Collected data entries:
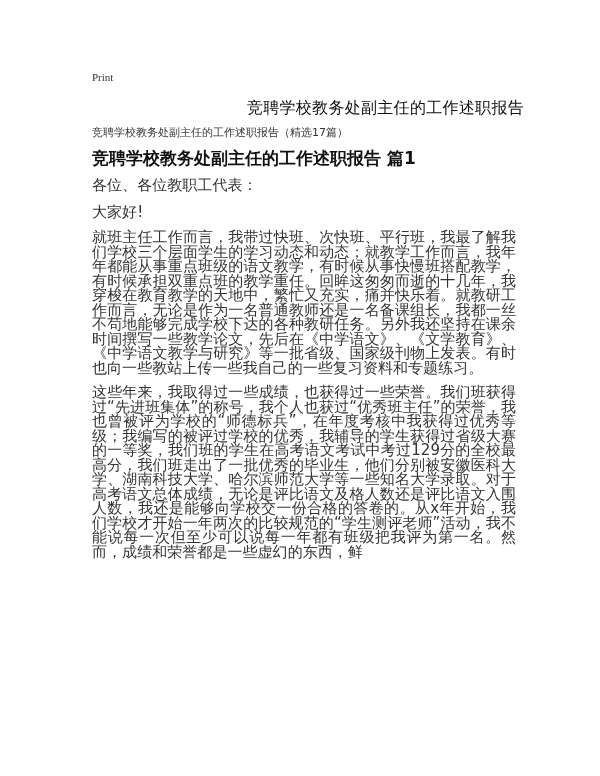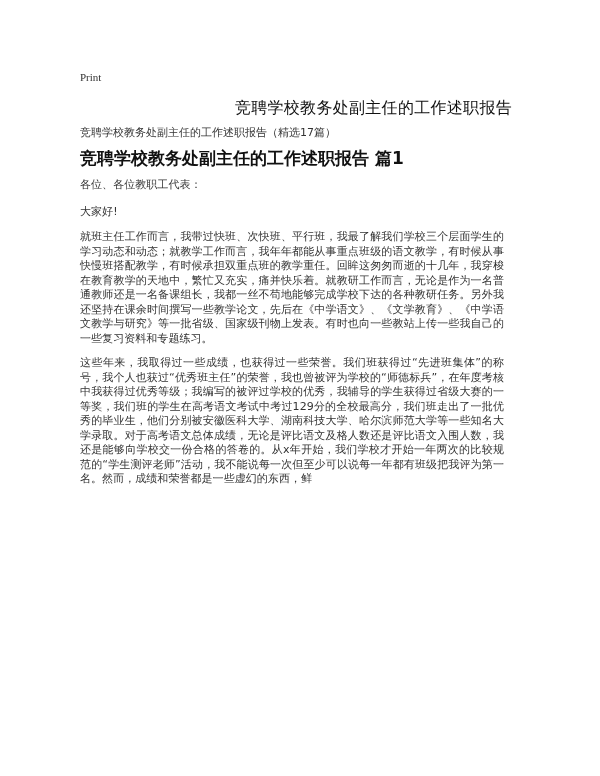--- a/index.html
+++ b/index.html
@@ -10,21 +10,21 @@
     body {
       width: 600px;
       height: 776px;
       overflow: hidden;
       position: relative;
       font-family: "DejaVu Sans", sans-serif;
       color: #222222;
     }
     .page {
       position: absolute;
-      left: 80px;
+      left: 92px;
       top: 70px;
       width: 432px;
     }
     .print-link {
       font-family: "Liberation Serif", serif;
       font-size: 11px;
       color: #333333;
       line-height: 14px;
       margin: 0;
     }
@@ -45,21 +45,21 @@
       color: #333333;
     }
     .section-heading {
       font-size: 17px;
       font-weight: bold;
       line-height: 16px;
       margin: 9px 0 0 0;
       color: #111111;
     }
     .para {
-      font-size: 11px;
+      font-size: 15px;
       line-height: 14.5px;
       margin: 10px 8px 0 0;
       color: #333333;
       text-align: justify;
       letter-spacing: 0.05px;
     }
     .para.greeting { margin-top: 11px; line-height: 16px; }
   </style>
 </head>
 <body>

Problem description:
Output every record above exactly, leaving out the pictures.

Answer space:
--- a/index.html
+++ b/index.html
@@ -10,21 +10,21 @@
     body {
       width: 600px;
       height: 776px;
       overflow: hidden;
       position: relative;
       font-family: "DejaVu Sans", sans-serif;
       color: #222222;
     }
     .page {
       position: absolute;
-      left: 80px;
+      left: 92px;
       top: 70px;
       width: 432px;
     }
     .print-link {
       font-family: "Liberation Serif", serif;
       font-size: 11px;
       color: #333333;
       line-height: 14px;
       margin: 0;
     }
@@ -45,21 +45,21 @@
       color: #333333;
     }
     .section-heading {
       font-size: 17px;
       font-weight: bold;
       line-height: 16px;
       margin: 9px 0 0 0;
       color: #111111;
     }
     .para {
-      font-size: 11px;
+      font-size: 15px;
       line-height: 14.5px;
       margin: 10px 8px 0 0;
       color: #333333;
       text-align: justify;
       letter-spacing: 0.05px;
     }
     .para.greeting { margin-top: 11px; line-height: 16px; }
   </style>
 </head>
 <body>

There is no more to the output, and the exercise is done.